═══ SUPPLIED INFORMATION ═══

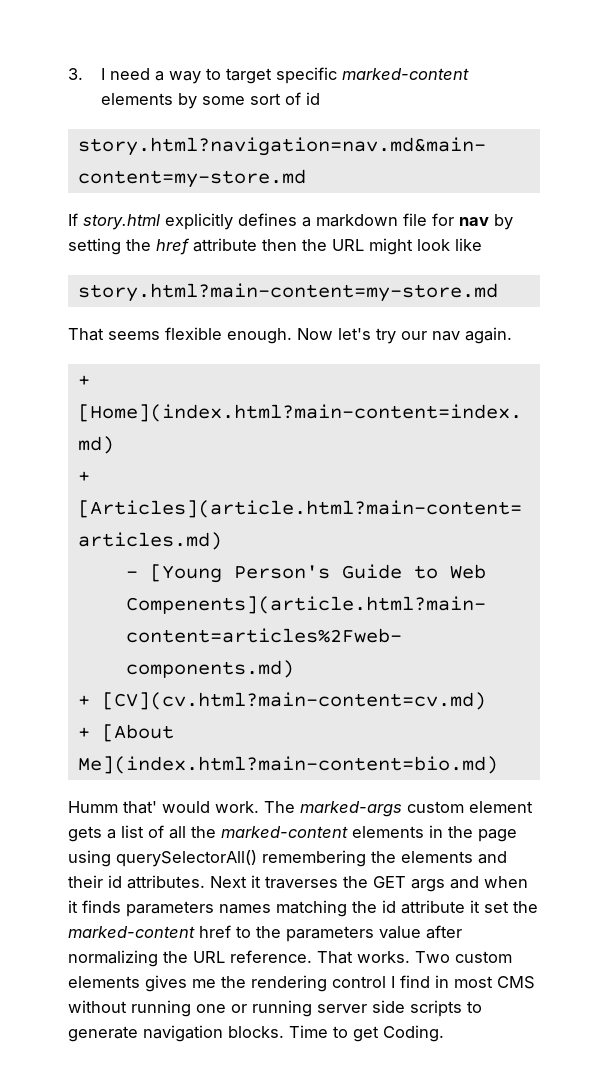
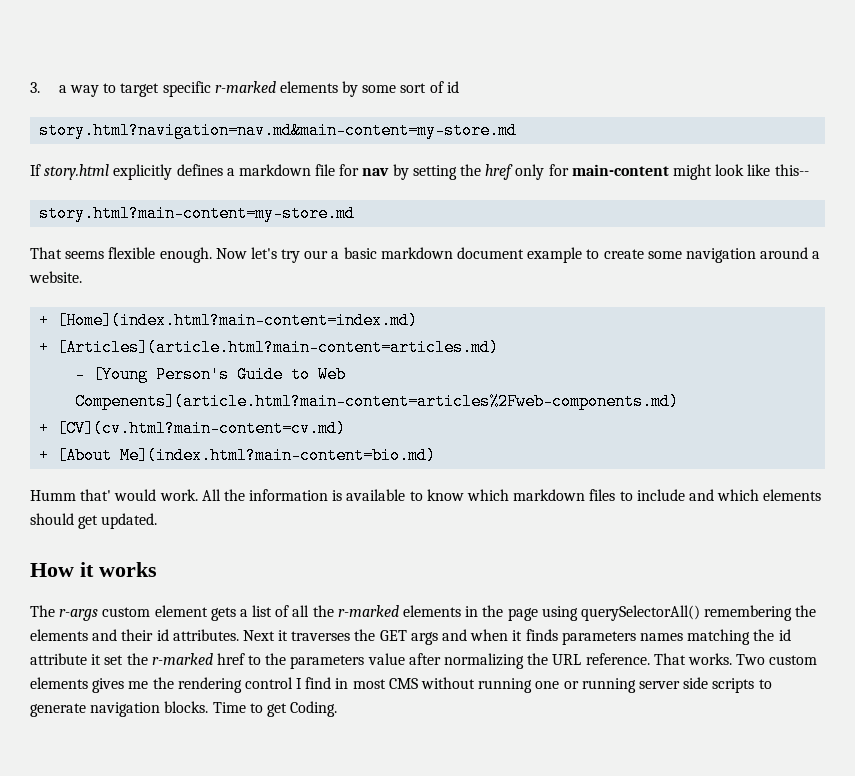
[100,68,150,80] I need -> (40, 87) none
[341,68,469,80] marked-content -> [214,81,276,93] r-marked
[193,238,364,252] attribute then the URL -> [515,164,669,180] only for main-content
(482, 244) none -> [774,164,809,176] this--
[432,327,512,344] nav again. -> [331,247,821,263] [29,271,82,283] a basic markdown document example to create some navigation around a website.
[264,801,402,817] The marked-args -> [201,489,822,501] [30,513,158,529] [30,562,157,577] [30,605,99,621] All the information is available to know which markdown files to include and which elements should get updated. // How it works // The r-args
[221,826,348,838] marked-content -> [337,605,399,617] r-marked
[68,926,195,938] marked-content -> [151,653,213,665] r-marked

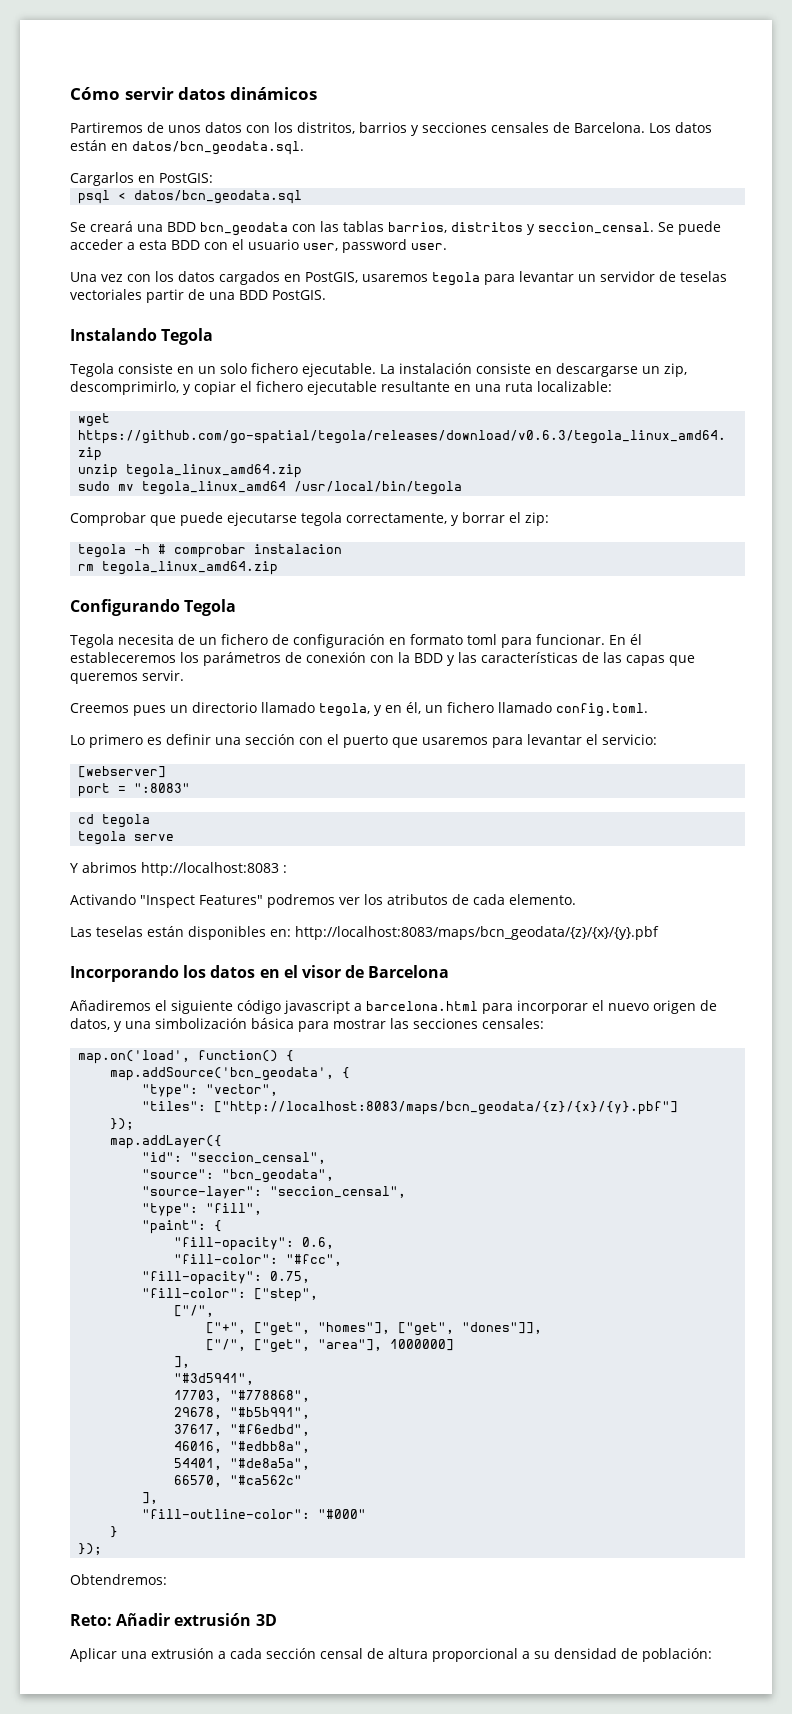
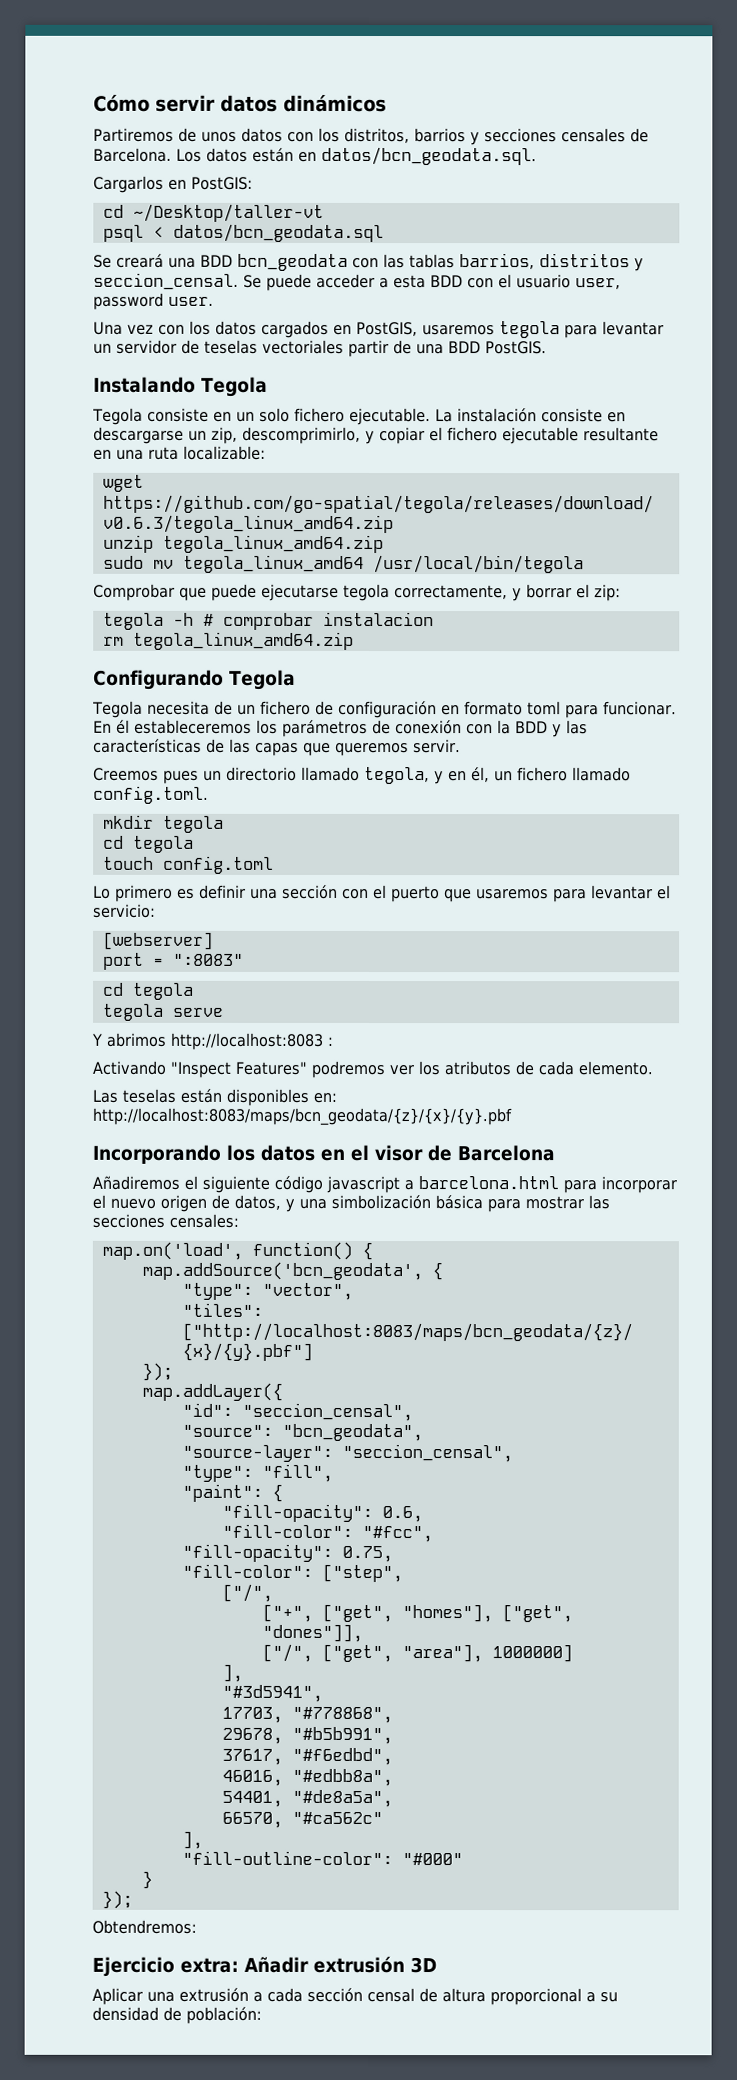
(213, 178) none -> [102,203,324,222] // cd ~/Desktop/taller-vt
(648, 710) none -> [102,814,224,833] [102,835,194,853] [102,855,274,874] // mkdir tegola // cd tegola // touch config.toml
[70,1614,112,1626] Reto: -> [92,1956,239,1977] Ejercicio extra:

═══

== ABOUT THIS EXERCISE ==
In the entries above, which lines hold the word "none"? Copy them out.

== RESULT OF THE EXERCISE ==
[100,68,150,80] I need -> (40, 87) none
(482, 244) none -> [774,164,809,176] this--
(213, 178) none -> [102,203,324,222] // cd ~/Desktop/taller-vt
(648, 710) none -> [102,814,224,833] [102,835,194,853] [102,855,274,874] // mkdir tegola // cd tegola // touch config.toml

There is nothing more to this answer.